* [Work instructions]: Should pictures appear among the records, leave them out, and copy exactly only the lines from the first through the one with "(259, 358) none", inclusive.

* [Itemized modification records]:
"""
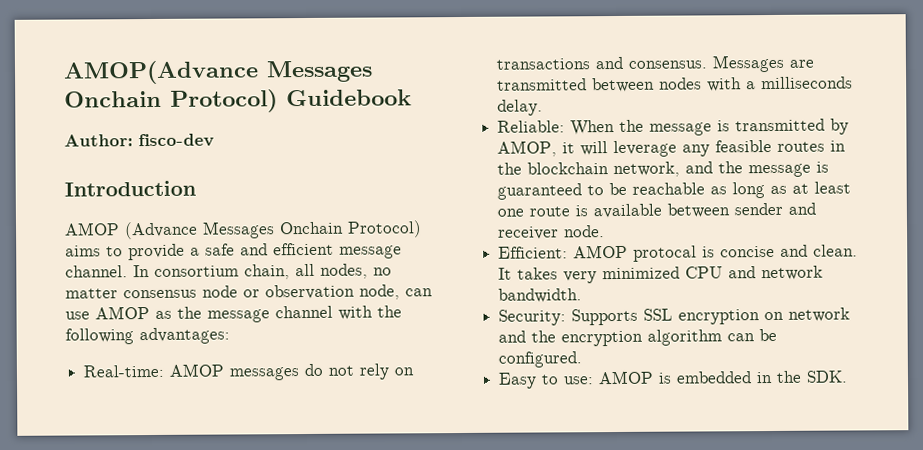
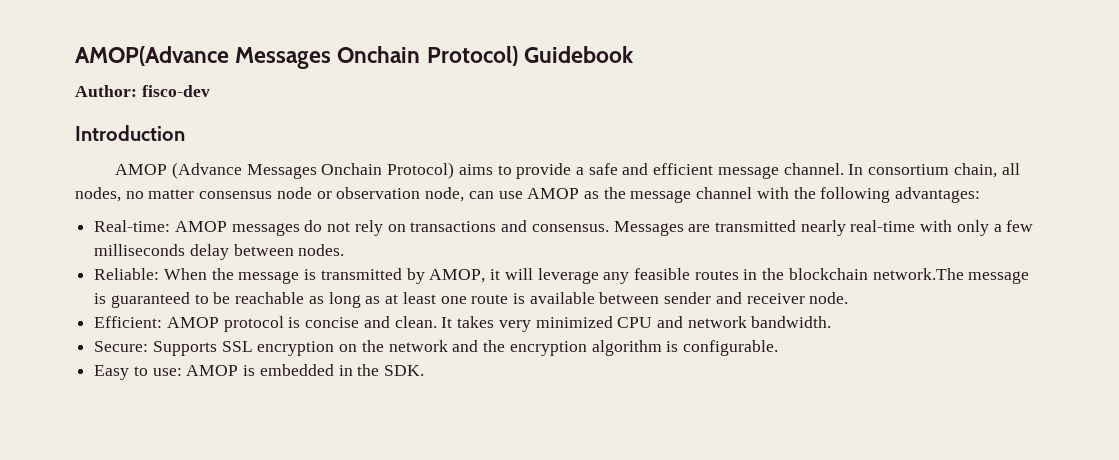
[592,76,854,93] [497,99,544,116] between nodes with a milliseconds delay. -> [800,220,1034,236] [94,244,345,260] nearly real-time with only a few milliseconds delay between nodes.
[613,161,744,178] network, and the -> [872,268,964,280] network.The
[633,245,698,262] protocal -> [223,316,284,332] protocol
[498,309,567,326] Security: -> [94,341,149,352] Secure:
(785, 316) none -> [361,340,384,352] the
[727,328,778,342] [498,351,583,368] can be configured. -> [666,340,778,356] is configurable.

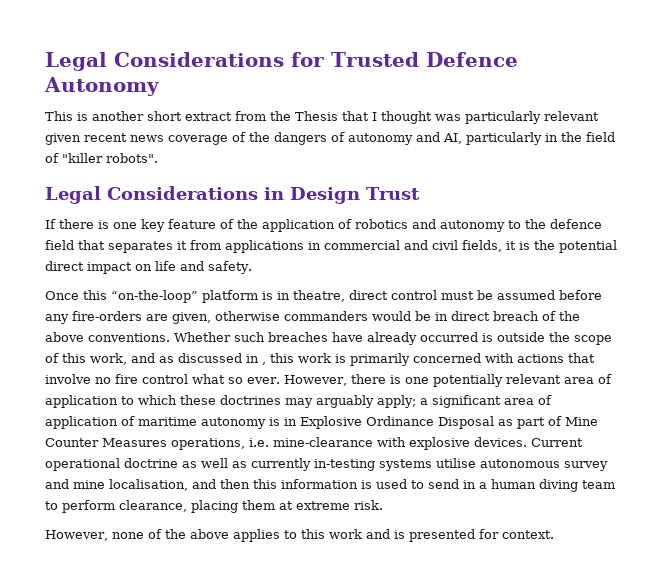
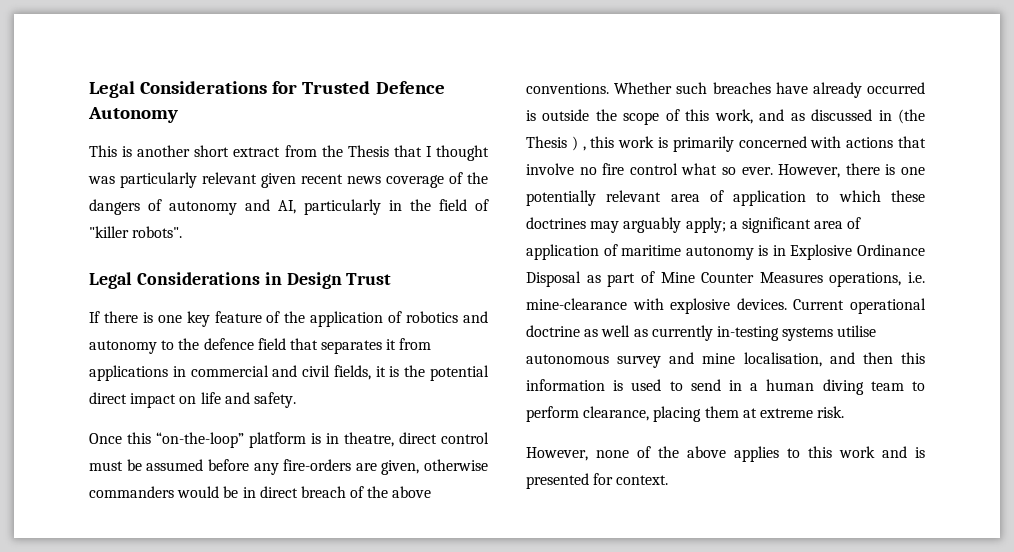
(259, 358) none -> [897,109,925,124] [526,136,578,151] (the Thesis )

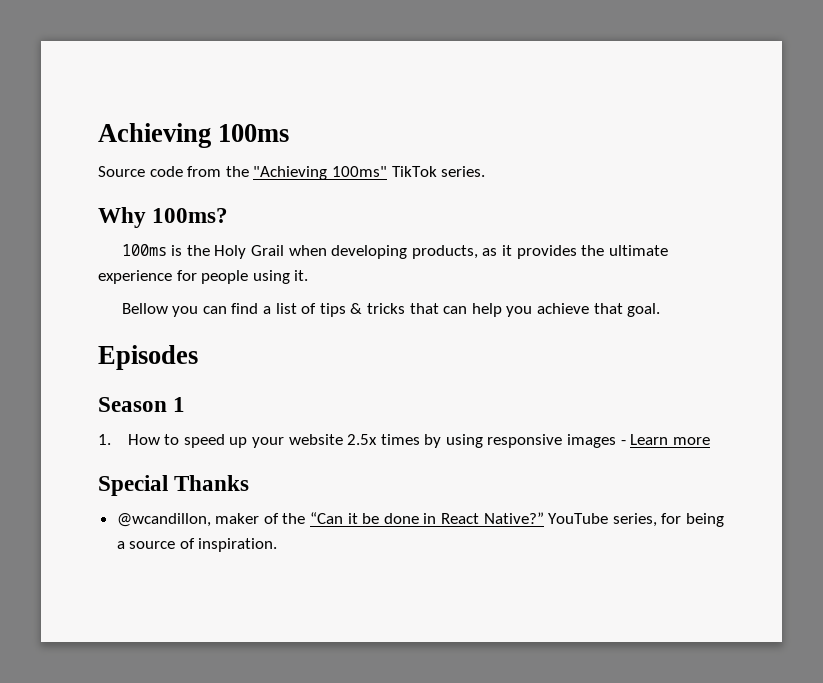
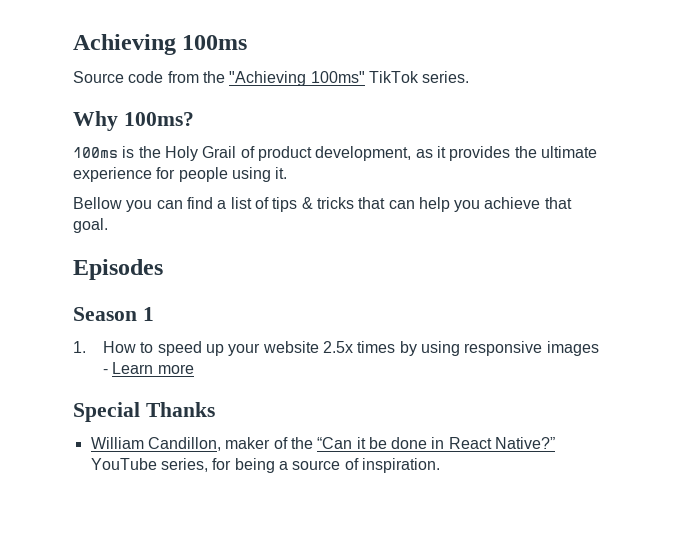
[288,245,478,259] when developing products, -> [240,146,412,161] of product development,
[116,513,211,527] @wcandillon, -> [90,437,221,451] William Candillon,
"""
* [Your solution]:
[592,76,854,93] [497,99,544,116] between nodes with a milliseconds delay. -> [800,220,1034,236] [94,244,345,260] nearly real-time with only a few milliseconds delay between nodes.
[613,161,744,178] network, and the -> [872,268,964,280] network.The
[633,245,698,262] protocal -> [223,316,284,332] protocol
[498,309,567,326] Security: -> [94,341,149,352] Secure:
(785, 316) none -> [361,340,384,352] the
[727,328,778,342] [498,351,583,368] can be configured. -> [666,340,778,356] is configurable.

(259, 358) none -> [897,109,925,124] [526,136,578,151] (the Thesis )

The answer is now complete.